*Activity:* Restate all of the records below exactly. Do not carry over any image.

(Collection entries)

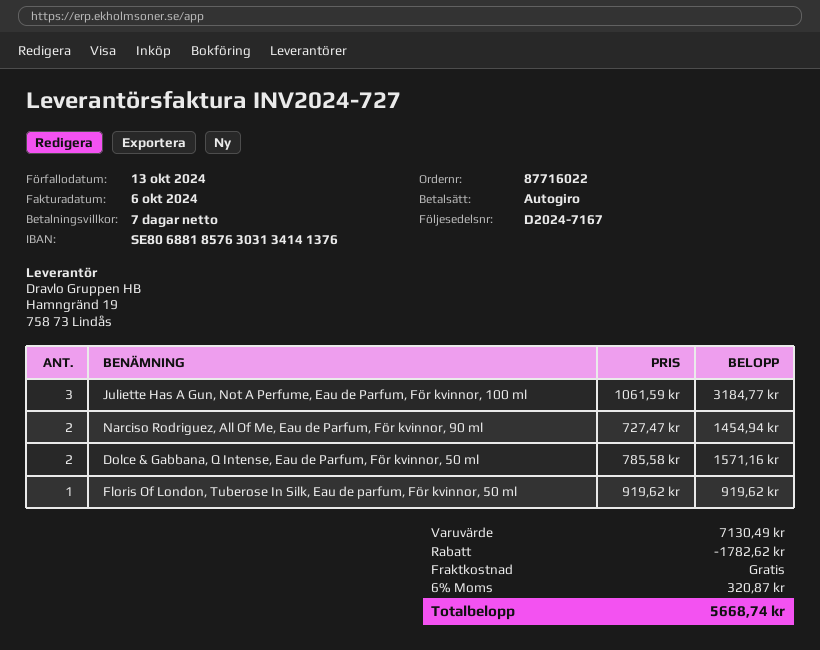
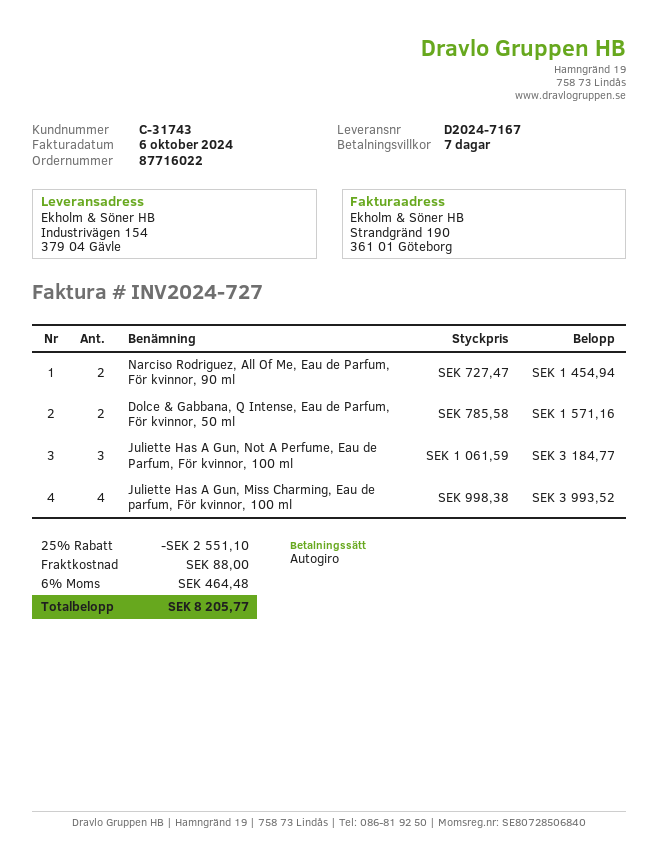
Floris Of London, Tuberose In Silk, Eau de parfum, För kvinnor, 50 ml: 1 x 919.62 = 919.62 -> none
Juliette Has A Gun, Miss Charming, Eau de parfum, För kvinnor, 100 ml: none -> 4 x 998.38 = 3993.52
discount: 1782.62 -> 2551.10
shipping: 0.00 -> 88.00
tax: 6% = 320.87 -> 6% = 464.48
total: 5668.74 -> 8205.77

*Response:*
Floris Of London, Tuberose In Silk, Eau de parfum, För kvinnor, 50 ml: 1 x 919.62 = 919.62 -> none
Juliette Has A Gun, Miss Charming, Eau de parfum, För kvinnor, 100 ml: none -> 4 x 998.38 = 3993.52
discount: 1782.62 -> 2551.10
shipping: 0.00 -> 88.00
tax: 6% = 320.87 -> 6% = 464.48
total: 5668.74 -> 8205.77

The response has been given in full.